第三の道筋は、合意が長引き、企業が投資判断を止めるケースです。通商条件が読めなければ、新工場、電動化投資、部品契約、モデル投入の判断は先送りされます。この場合、関税そのものより不確実性が景気を冷やします。

次の数字はGDPより早く出る

答え合わせはGDP統計を待つ必要はありません。6月16、17日のワシントン協議、7月1日のUSMCA共同見直し、7月20日の週に予定されるメキシコシティでの協議で、50%基準が正式な交渉文書に残るかを見ます。移行期間、例外措置、計算方法、証明手続きの細部が、実際の負担を決めます。

企業側では、北米生産計画、部品調達契約、設備投資、販売価格、利益率見通しの修正が早い信号です。
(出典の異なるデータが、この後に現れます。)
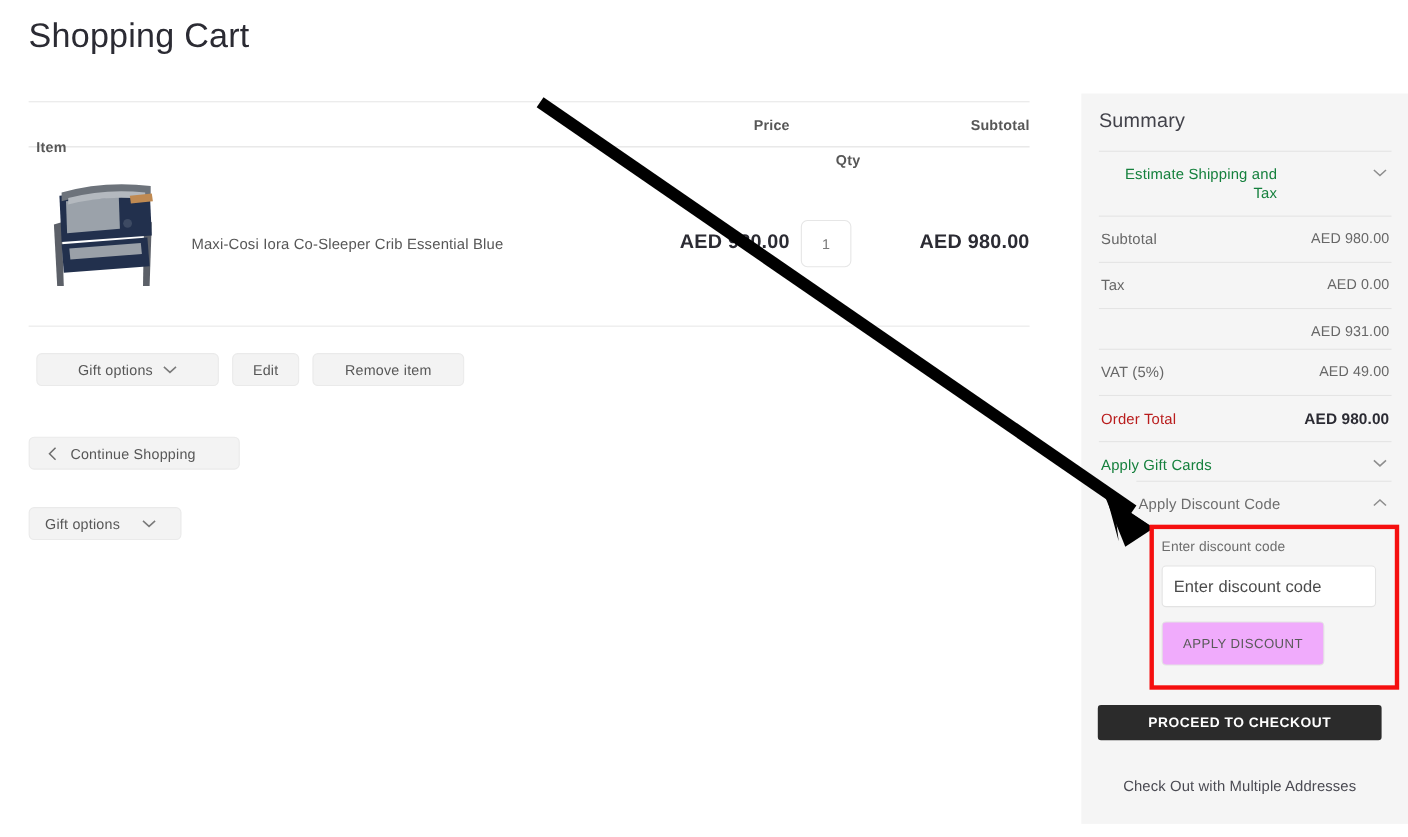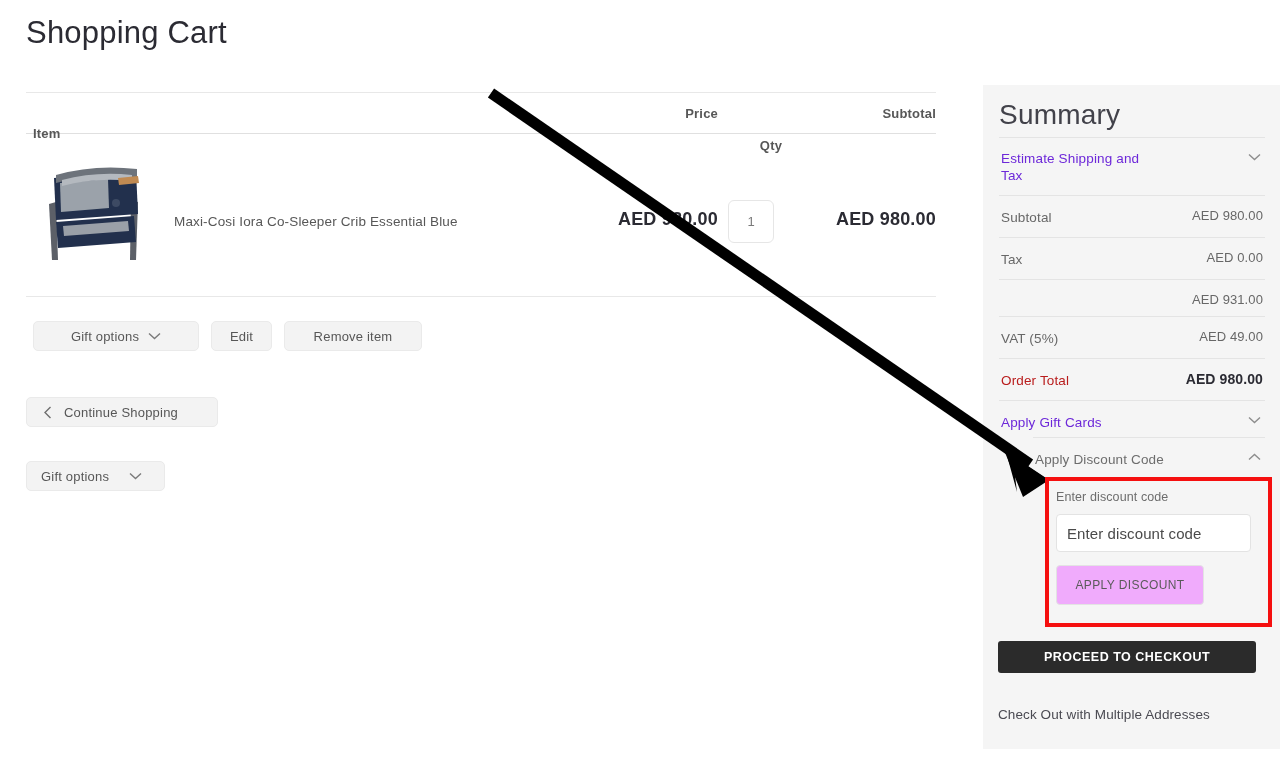--- a/index.html
+++ b/index.html
@@ -183,21 +183,21 @@
     left: 983px;
     top: 85px;
     width: 297px;
     height: 664px;
     background: #f5f5f5;
   }
   .summary-title {
     position: absolute;
     left: 16px;
     top: 14px;
-    font-size: 28px;
+    font-size: 18px;
     color: #42424a;
     letter-spacing: 0.2px;
   }
   .sum-list {
     position: absolute;
     left: 16px;
     top: 52px;
     width: 266px;
   }
   .sum-row {
@@ -228,21 +228,21 @@
     font-size: 14px;
   }
   .sum-row.total .lab { color: #b91c1c; }
   .chev {
     position: absolute;
     right: 4px;
     top: 15px;
     width: 13px;
     height: 8px;
   }
-  .sum-row.collapsible .lab { color: #6d28d9; }
+  .sum-row.collapsible .lab { color: #15803d; text-align: right; }
 
   
   .disc-wrap {
     position: absolute;
     left: 50px;
     top: 352px;
     width: 232px;
   }
   .disc-head {
     position: relative;
@@ -321,21 +321,21 @@
     font-weight: bold;
     letter-spacing: 0.5px;
     font-family: "Liberation Sans", sans-serif;
     cursor: pointer;
   }
   .multi-addr {
     position: absolute;
     left: 998px;
     top: 707px;
     width: 258px;
-    text-align: left;
+    text-align: center;
     font-size: 13.5px;
     color: #4a4a52;
     letter-spacing: 0.1px;
     cursor: pointer;
   }
 
   .annot-arrow {
     position: absolute;
     left: 0; top: 0;
     width: 1280px;

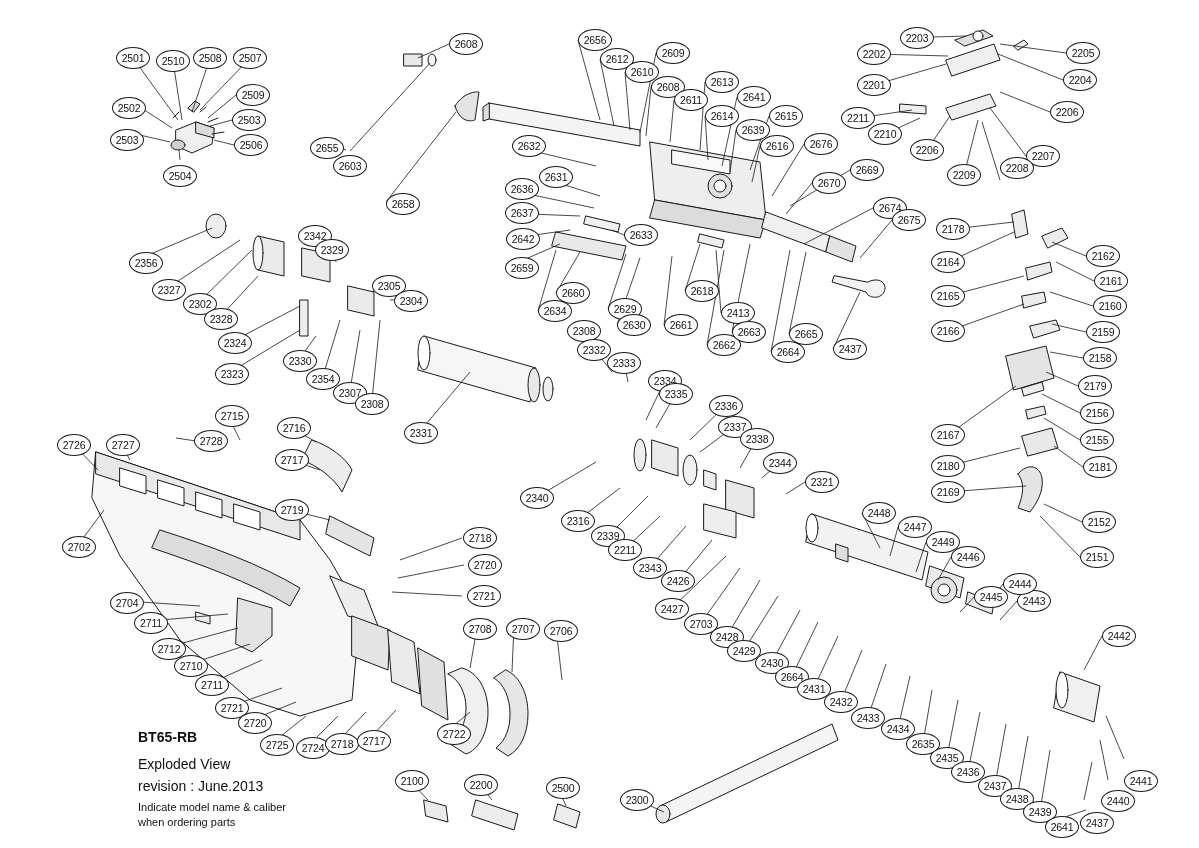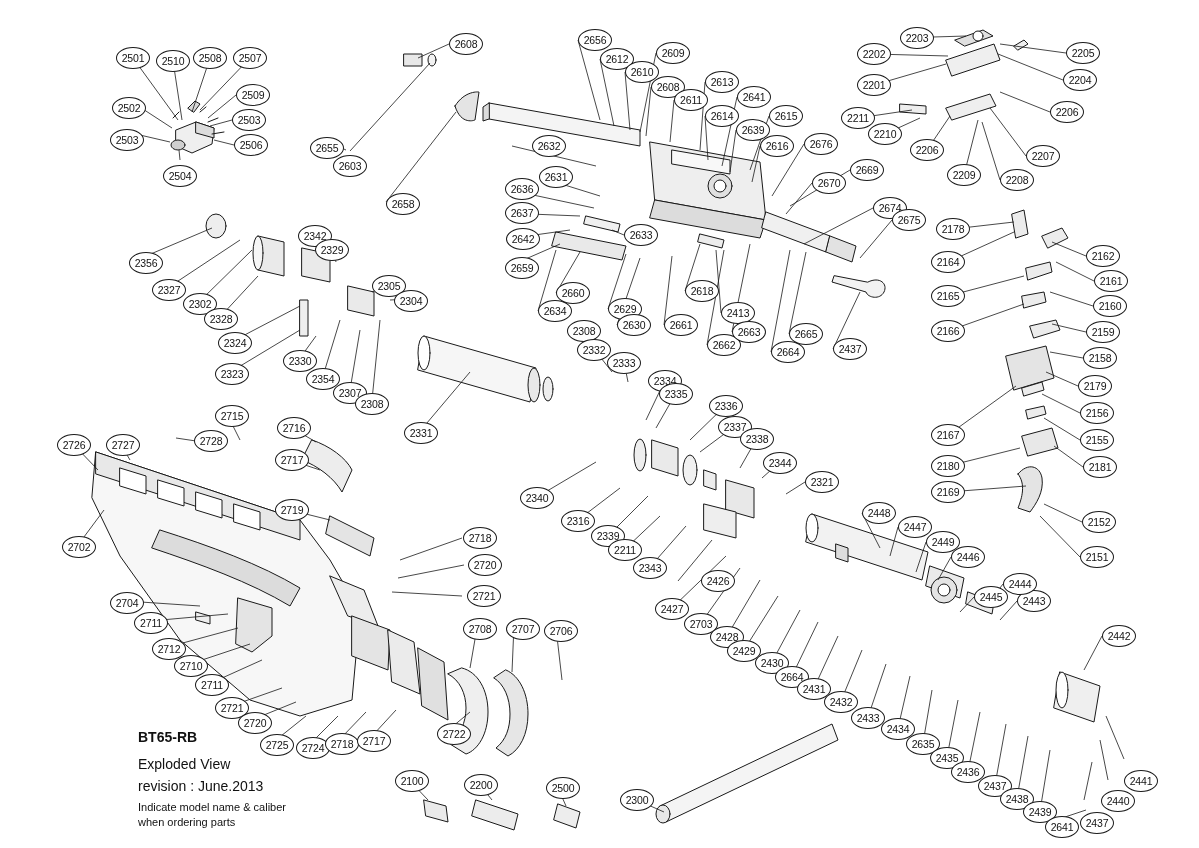--- a/index.html
+++ b/index.html
@@ -378,21 +378,21 @@
       <div class="callout" style="left: 625px; top: 61px;">2610</div>
       <div class="callout" style="left: 651px; top: 76px;">2608</div>
       <div class="callout" style="left: 674px; top: 89px;">2611</div>
       <div class="callout" style="left: 705px; top: 71px;">2613</div>
       <div class="callout" style="left: 737px; top: 86px;">2641</div>
       <div class="callout" style="left: 705px; top: 105px;">2614</div>
       <div class="callout" style="left: 736px; top: 119px;">2639</div>
       <div class="callout" style="left: 769px; top: 105px;">2615</div>
       <div class="callout" style="left: 760px; top: 135px;">2616</div>
       <div class="callout" style="left: 804px; top: 133px;">2676</div>
-      <div class="callout" style="left: 512px; top: 135px; margin-left: 20px;">2632</div>
+      <div class="callout" style="left: 512px; top: 135px;">2632</div>
       <div class="callout" style="left: 539px; top: 166px;">2631</div>
       <div class="callout" style="left: 505px; top: 178px;">2636</div>
       <div class="callout" style="left: 505px; top: 202px;">2637</div>
       <div class="callout" style="left: 506px; top: 228px;">2642</div>
       <div class="callout" style="left: 624px; top: 224px;">2633</div>
       <div class="callout" style="left: 505px; top: 257px;">2659</div>
       <div class="callout" style="left: 850px; top: 159px;">2669</div>
       <div class="callout" style="left: 812px; top: 172px;">2670</div>
       <div class="callout" style="left: 873px; top: 197px;">2674</div>
       <div class="callout" style="left: 892px; top: 209px;">2675</div>
@@ -412,21 +412,21 @@
       <div class="callout" style="left: 857px; top: 43px;">2202</div>
       <div class="callout" style="left: 1066px; top: 42px;">2205</div>
       <div class="callout" style="left: 857px; top: 74px;">2201</div>
       <div class="callout" style="left: 1063px; top: 69px;">2204</div>
       <div class="callout" style="left: 1050px; top: 101px;">2206</div>
       <div class="callout" style="left: 841px; top: 107px;">2211</div>
       <div class="callout" style="left: 868px; top: 123px;">2210</div>
       <div class="callout" style="left: 910px; top: 139px;">2206</div>
       <div class="callout" style="left: 1026px; top: 145px;">2207</div>
       <div class="callout" style="left: 947px; top: 164px;">2209</div>
-      <div class="callout" style="left: 1000px; top: 169px; text-align: right;">2208</div>
+      <div class="callout" style="left: 1000px; top: 157px; text-align: right;">2208</div>
       <div class="callout" style="left: 936px; top: 218px;">2178</div>
       <div class="callout" style="left: 931px; top: 251px;">2164</div>
       <div class="callout" style="left: 1086px; top: 245px;">2162</div>
       <div class="callout" style="left: 1094px; top: 270px;">2161</div>
       <div class="callout" style="left: 931px; top: 285px;">2165</div>
       <div class="callout" style="left: 1093px; top: 295px;">2160</div>
       <div class="callout" style="left: 931px; top: 320px;">2166</div>
       <div class="callout" style="left: 1086px; top: 321px;">2159</div>
       <div class="callout" style="left: 1083px; top: 347px;">2158</div>
       <div class="callout" style="left: 1078px; top: 375px;">2179</div>
@@ -461,21 +461,21 @@
       <div class="callout" style="left: 709px; top: 395px;">2336</div>
       <div class="callout" style="left: 718px; top: 416px;">2337</div>
       <div class="callout" style="left: 740px; top: 428px;">2338</div>
       <div class="callout" style="left: 763px; top: 452px;">2344</div>
       <div class="callout" style="left: 805px; top: 471px;">2321</div>
       <div class="callout" style="left: 520px; top: 487px;">2340</div>
       <div class="callout" style="left: 561px; top: 510px;">2316</div>
       <div class="callout" style="left: 591px; top: 525px;">2339</div>
       <div class="callout" style="left: 608px; top: 539px;">2211</div>
       <div class="callout" style="left: 633px; top: 557px;">2343</div>
-      <div class="callout" style="left: 661px; top: 570px; margin-left: 40px;">2426</div>
+      <div class="callout" style="left: 661px; top: 570px;">2426</div>
       <div class="callout" style="left: 655px; top: 598px;">2427</div>
       <div class="callout" style="left: 684px; top: 613px;">2703</div>
       <div class="callout" style="left: 710px; top: 626px;">2428</div>
       <div class="callout" style="left: 727px; top: 640px;">2429</div>
       <div class="callout" style="left: 755px; top: 652px;">2430</div>
       <div class="callout" style="left: 775px; top: 666px;">2664</div>
       <div class="callout" style="left: 797px; top: 678px;">2431</div>
       <div class="callout" style="left: 824px; top: 691px;">2432</div>
       <div class="callout" style="left: 851px; top: 707px;">2433</div>
       <div class="callout" style="left: 881px; top: 718px;">2434</div>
市場側では、自動車価格、在庫日数、販売奨励金、自動車ローン延滞、メキシコとカナダの対米輸出、部品メーカーの信用スプレッドを見ます。

見方を変える条件も明確です。長い移行期間と広い例外が入れば、今回の案は交渉上の高い初期要求に近づきます。逆に50%基準が短い猶予で残り、企業ガイダンスに価格上昇や投資先変更が出れば、北米自動車分業は実際に組み替わり始めたと見るべきです。